Kommentar: Mitmachkrimi als Vorbild

von | 20. Oktober 2010

Vor 43 Jahren startete das ZDF seine Sendung und erntete dafür zunächst Kritik. Immer noch werden im Monatstakt einem Millionenpublikum neue Schicksale vorgeführt. Alles für die Quote? Erst kürzlich erlangte die Sendung wieder mediale Aufmerksamkeit.

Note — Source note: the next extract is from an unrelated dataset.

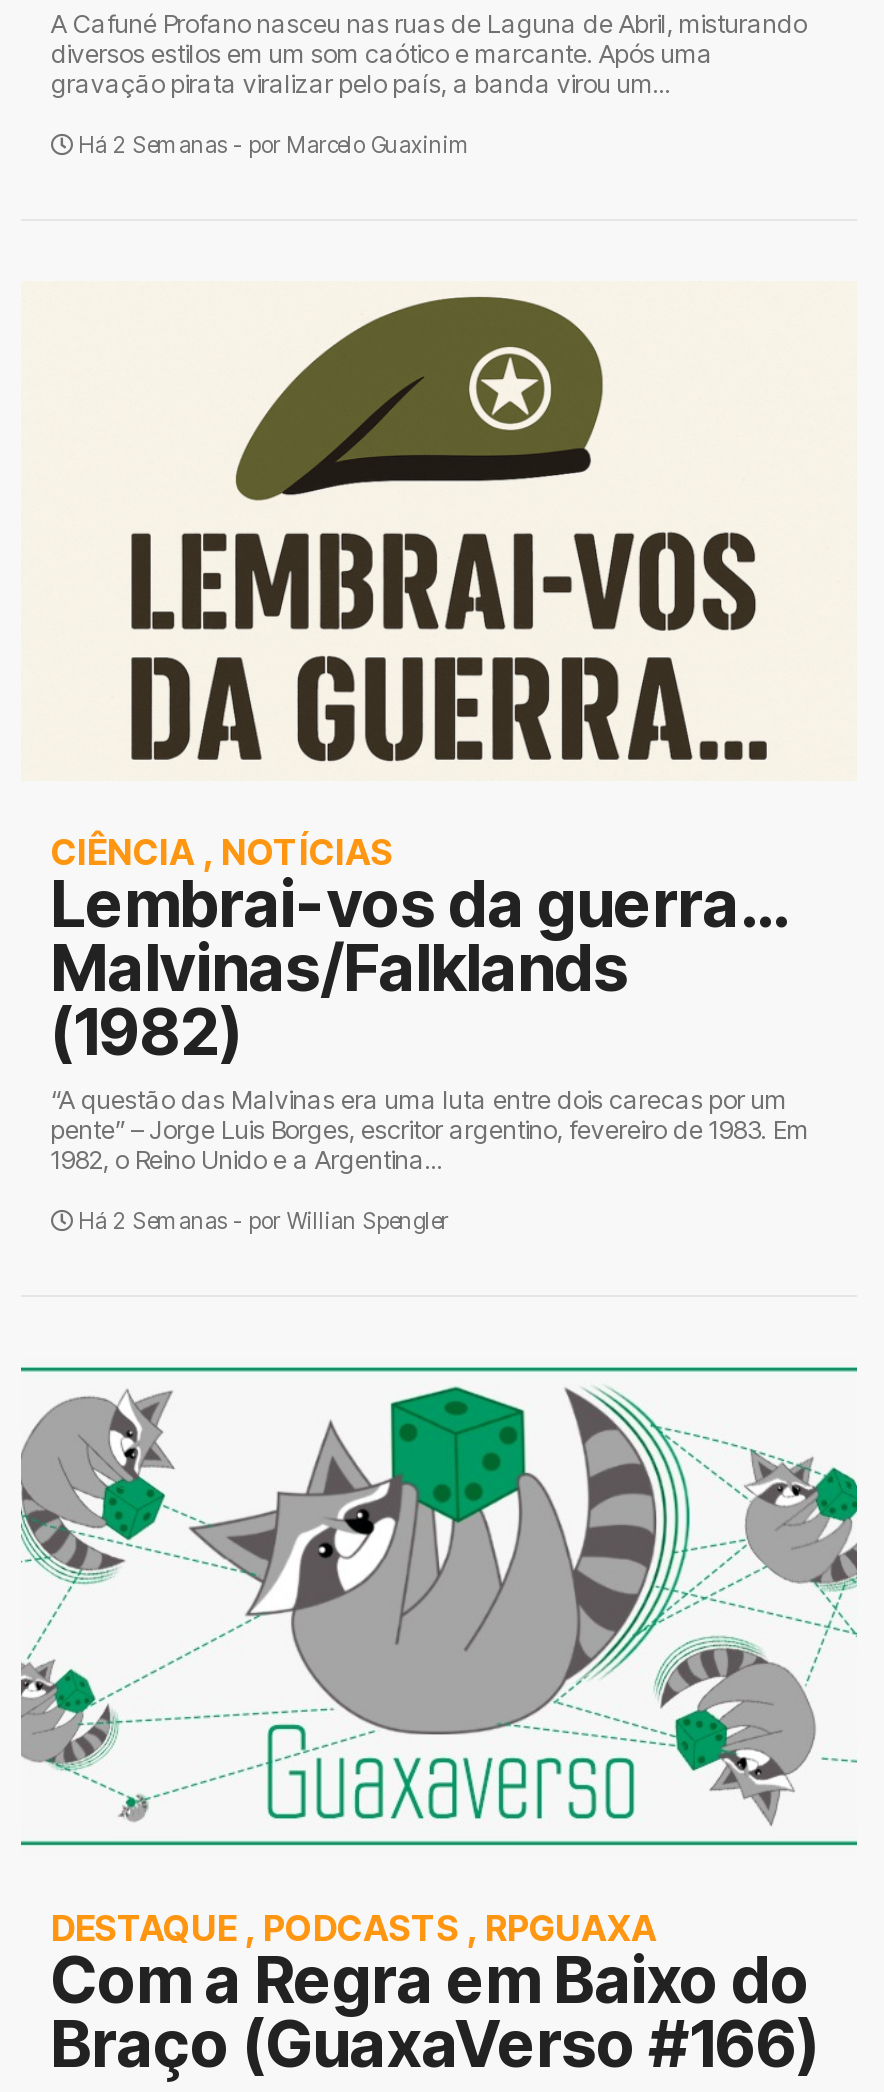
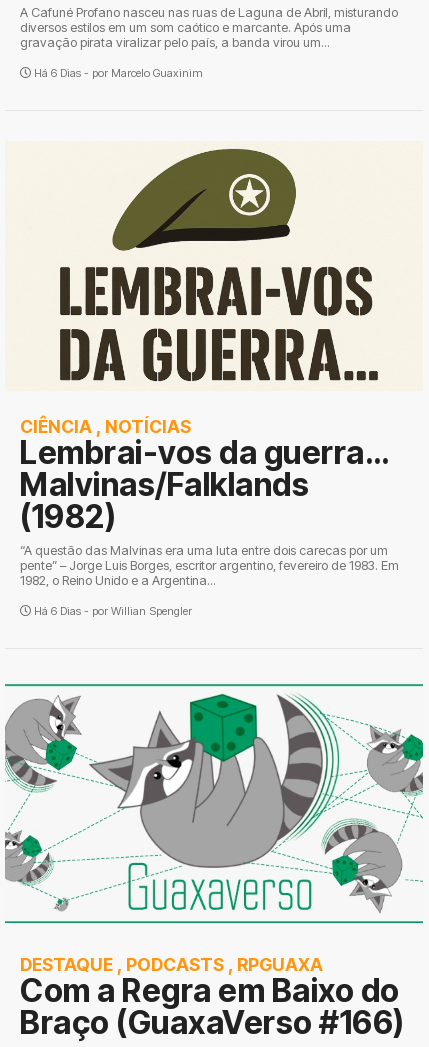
- Há 2 Semanas - por Marcelo Guaxinim
+ Há 6 Dias - por Marcelo Guaxinim

- Há 2 Semanas - por Willian Spengler
+ Há 6 Dias - por Willian Spengler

Er prüft Beweismittel, vergleicht Fingerabdrücke, begutachtet eine Patronenhülse. Begleitet wird der 52-jährige Anzugträger dabei von Gänsehaut-Musik. Er macht das nicht zum Spaß – nein, er bekämpft das erfahrungsgemäß nie schlafende Verbrechen. „Jetzt bittet die Kriminalpolizei wieder um Ihre Mithilfe“, sagt eine Stimme und schon fährt die Studiokamera auf ihn zu. Das Intro zur ältesten Reality-Sendung Deutschlands ist soeben vorbei und da steht er, bereit für die Show: Rudi Cerne, der „Mann für Sport und Mord“. Früher stand er als Eiskunstläufer für Holiday on Ice auf Schlittschuhen und heute ist er das Gesicht unter der Schlagzeile „Suche nach Mirco: Topquoten für ‚Aktenzeichen'“.

„Polizei-Notrufzentrale Berlin – 9. Februar 2010, Es ist genau 19:52 Uhr“

Mit dieser Art Einstieg erreicht „Aktenzeichen XY … ungelöst“ konstant über 4 Millionen Zuschauer. Am TV kleben lässt die Zuschauer die Vorstellung, dass es echte Schicksale sind, die sich hinter den gespielten Tathehrgängen verbergen. Die Gesuchten spazieren womöglich genau jetzt durch die Nachbarschaft – ein Krimi zum Mitmachen. Es geht aber auch anders: Denn bei manchem Fall macht sich der Zuschauer keine Gedanken mehr über herumlungernde Bösewichte – sondern ist einfach nur bestürzt: Wie zuletzt beim Fall Mirco, der lange Zeit nicht aus den Medien wegzudenken war. Doch leider ist „Aktenzeichen XY … ungelöst“ kein Allheilmittel – denn Mirco wird bedauerlicherweise immer noch vermisst.

Epochenwechsel: Vor 43 Jahren jagte Eduard Zimmermann erstmals in einer eigenständigen Sendung Straftäter im TV. Mit Zielstrebigkeit erfahndete er seine Serie zu Kultstatus. Der Zuschauer aber, der an jenem Freitag um 20 Uhr einschaltete, hat mit diesem Erfolg sicher nicht gerechnet. Zwar honorierte das Publikum die Sendung mit Marktanteilen bis zu 79 Prozent, aber vor allem in den ersten beiden Jahren mangelte es nicht an Kritik: Das Verbrechen werde zu Unterhaltungszwecken instrumentalisiert, sei laut Heinrich Böll ein „muffiges Grusical für Spießer“.

Kritik ausgestanden

„Gegenwind erhöht den Auftrieb“, so fasste unlängst der erste Redakteur Zimmermanns im Rückblick die Reaktionen zusammen. Und gerade weil die ersten Jahre schwierig waren: Klasse, dass XY auch im fünften Jahrzehnt nicht die Puste ausgeht! Denn trotz der Kritik änderte das ZDF nicht das gesamte Konzept oder tauschte die Sendung aus: Mit Seriosität und guter Recherche überzeugte die Redaktion die einstigen Skeptiker. Denn Fahndungen im TV sind möglich – und das sogar mit Niveau. Zum Marktschreier ist Aktenzeichen XY dabei nicht verkommen. Es beeindruckt, was die Fernsehschaffenden geleistet und über sich ergehen lassen haben: Der erste Moderator Zimmermann, auch als „Gauner Ede“ bekannt, stand sogar auf der Todesliste der RAF. Er ließ sich nicht beeindrucken und machte weiter.

Ein guter Vorsatz darf unterstellt werden: Der Wille, auch im neuen Bestehensjahr die Bemühungen von einer guten Quote zu belohnen: Doch damit sind nicht ausschließlich die Marktanteile gemeint. Denn die bei 42 Prozent liegende Aufklärungsquote der Verbrechen ist als eigentlicher Sinn weit wichtiger.